* _WHAT TO WORK ON_
Take the line containing "semi-annual reports (年半年度报告and年年度报告) from 2019 through 2022." in the listing below and copy it, along with every line after it, without alteration.

** TASK DATA follows **

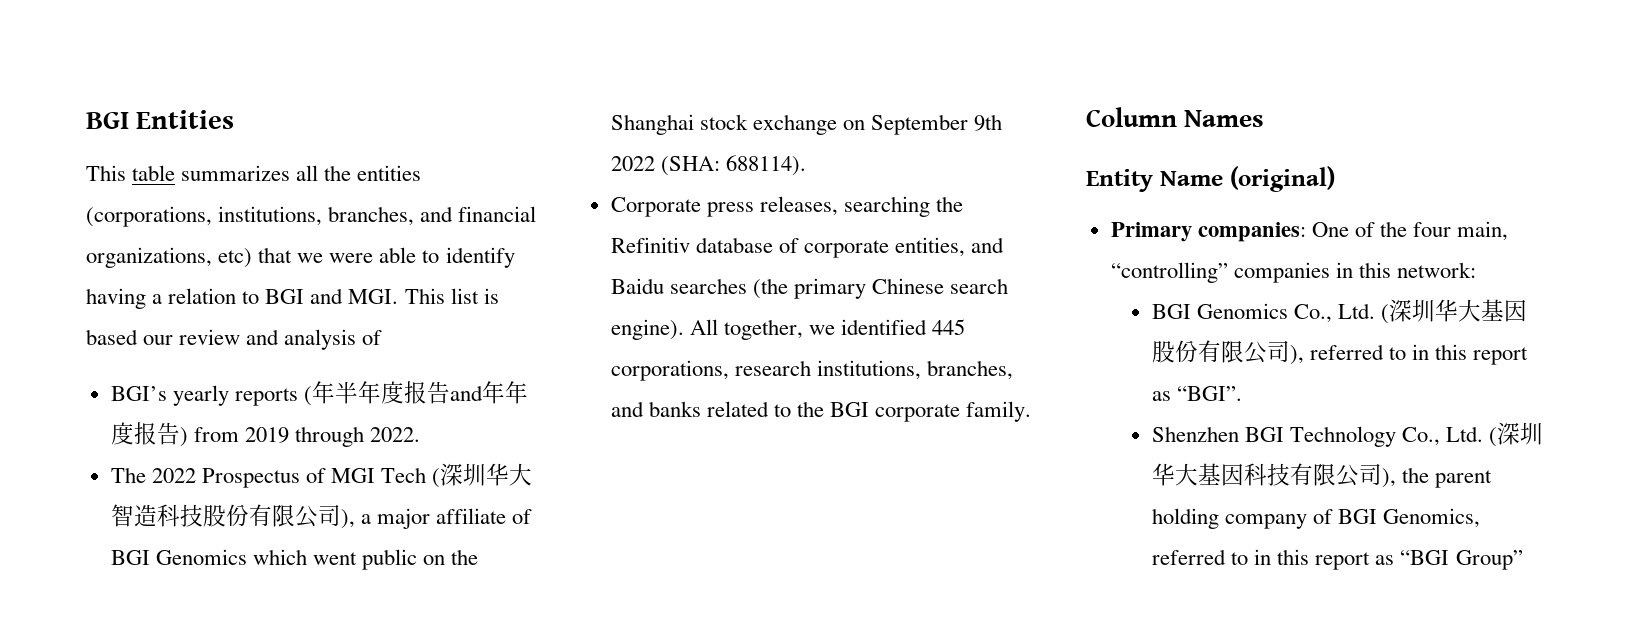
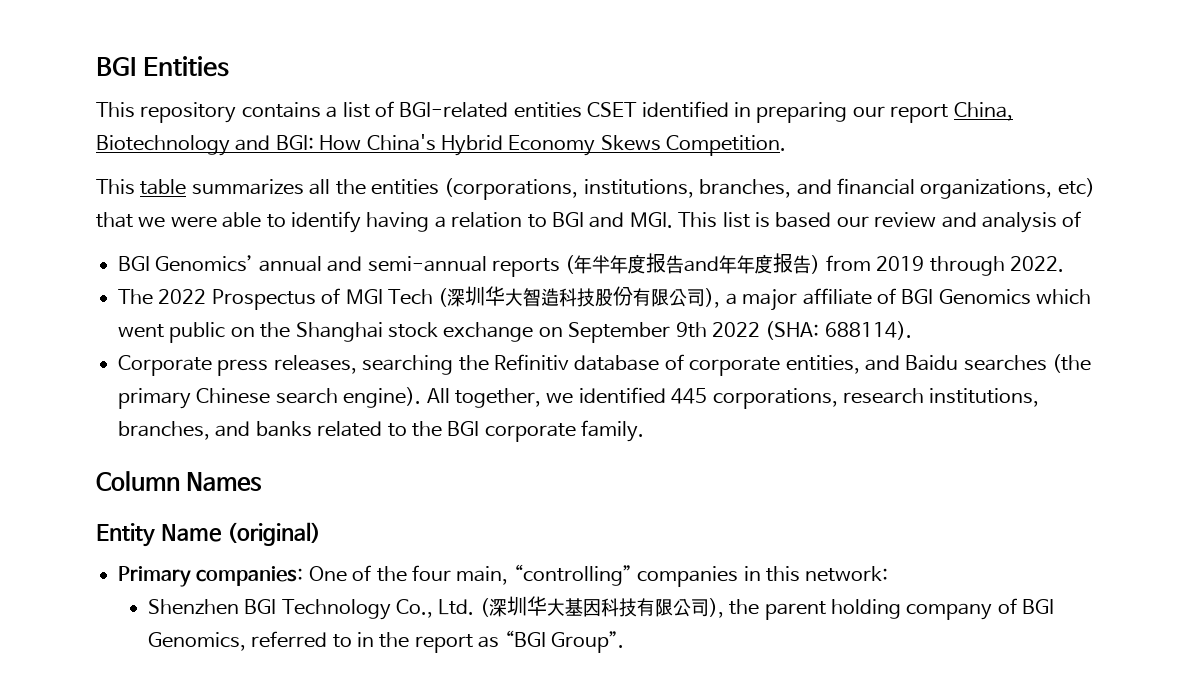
+ This repository contains a list of BGI-related entities CSET identified in preparing our report China, Biotechnology and BGI: How China's Hybrid Economy Skews Competition.
- BGI’s yearly reports (年半年度报告and年年度报告) from 2019 through 2022.
+ BGI Genomics’ annual and semi-annual reports (年半年度报告and年年度报告) from 2019 through 2022.
- BGI Genomics Co., Ltd. (深圳华大基因股份有限公司), referred to in this report as “BGI”.
- Shenzhen BGI Technology Co., Ltd. (深圳华大基因科技有限公司), the parent holding company of BGI Genomics, referred to in this report as “BGI Group”
+ Shenzhen BGI Technology Co., Ltd. (深圳华大基因科技有限公司), the parent holding company of BGI Genomics, referred to in the report as “BGI Group”.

** End of TASK DATA **

* _COMPLETED TASK_
+ BGI Genomics’ annual and semi-annual reports (年半年度报告and年年度报告) from 2019 through 2022.
- BGI Genomics Co., Ltd. (深圳华大基因股份有限公司), referred to in this report as “BGI”.
- Shenzhen BGI Technology Co., Ltd. (深圳华大基因科技有限公司), the parent holding company of BGI Genomics, referred to in this report as “BGI Group”
+ Shenzhen BGI Technology Co., Ltd. (深圳华大基因科技有限公司), the parent holding company of BGI Genomics, referred to in the report as “BGI Group”.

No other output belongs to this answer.